Terence Winningham, 40, works as lead carpenter for a construction company. Michelle, 37, runs a business out of their home. She is a marketing consultant to design and construction firms. The couple earned $72,000 last year, roughly $22,000 more than the median income in Portland.

They have two children, Amanda in seventh grade and Calvin in fifth grade. Both are in public schools. The family lives in a modest ranch-style home with four bedrooms and one bathroom. The house sits on three-quarters of an acre abutting a thickly forested hill called Powell Butte in east Portland.

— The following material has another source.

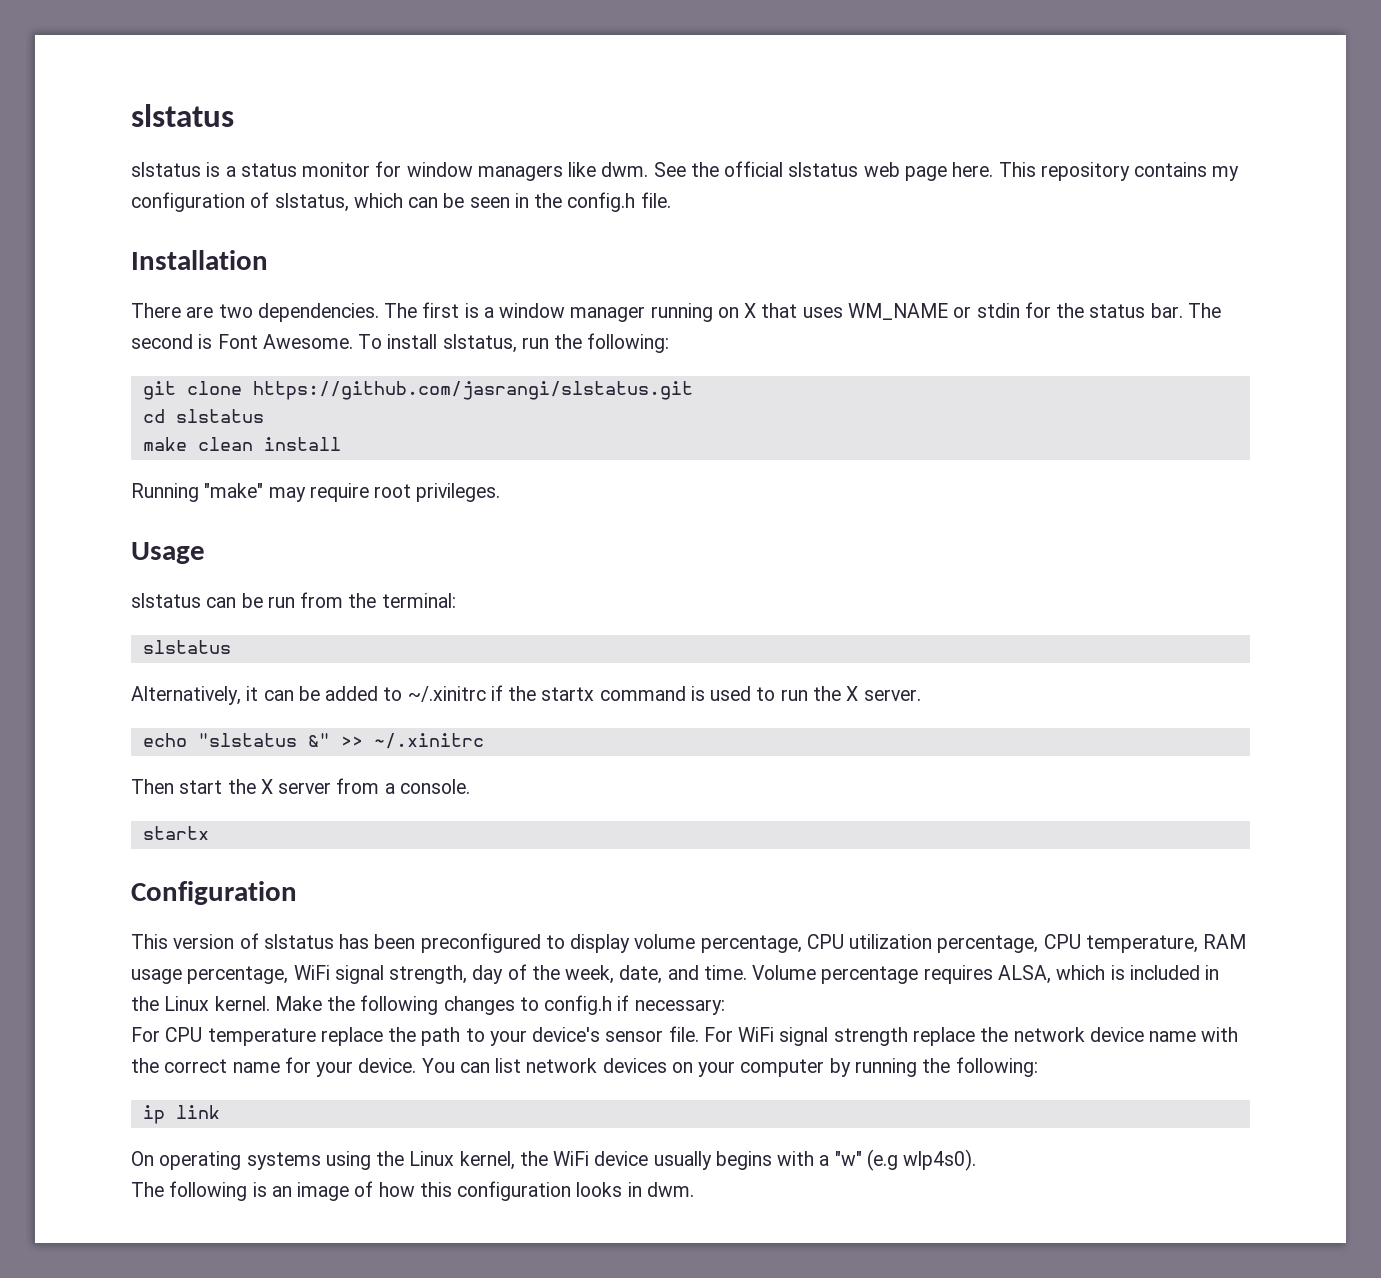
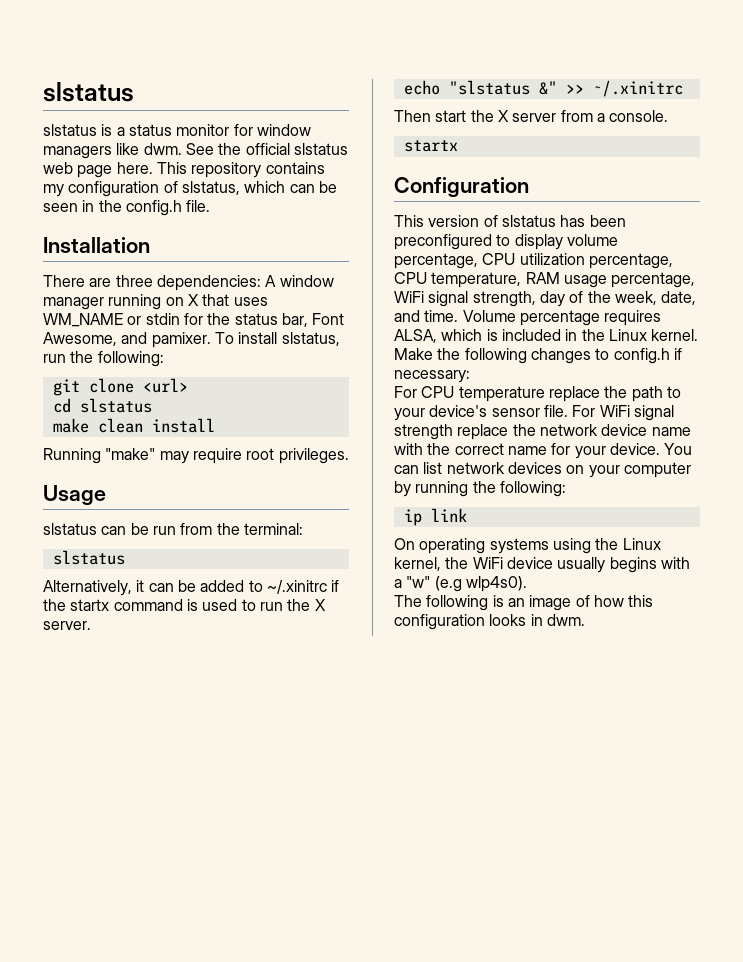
[218,302,494,322] two dependencies. The first is a -> [115,275,277,291] three dependencies: A
[1150,303,1221,318] [131,334,353,349] bar. The second is Font Awesome. -> [281,313,345,327] [43,332,211,348] bar, Font Awesome, and pamixer.
[252,381,693,400] https://github.com/jasrangi/slstatus.git -> [142,378,188,393] <url>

They bought the property 14 years ago for $60,000, and they have only seven years left to pay off the mortgage. Their monthly mortgage payment is less than $1,000 a month. The couple can afford a bigger, more expensive house, but has consciously decided, Michelle Winningham says, to live within and even below their means.

They have little debt, their cars aren’t fancy (a 1999 Dodge Caravan and a 1992 Suzuki Sidekick), and they work on improving their home on a “pay-as-we-go basis,” often using recycled or surplus material from her husband’s construction jobs.

Winningham is proud of the new gardening shed in the backyard made up entirely of recycled material, including discarded doors and windows. Her recycling mentality, she says, came from her upbringing in a farming family, where use is made of every little thing.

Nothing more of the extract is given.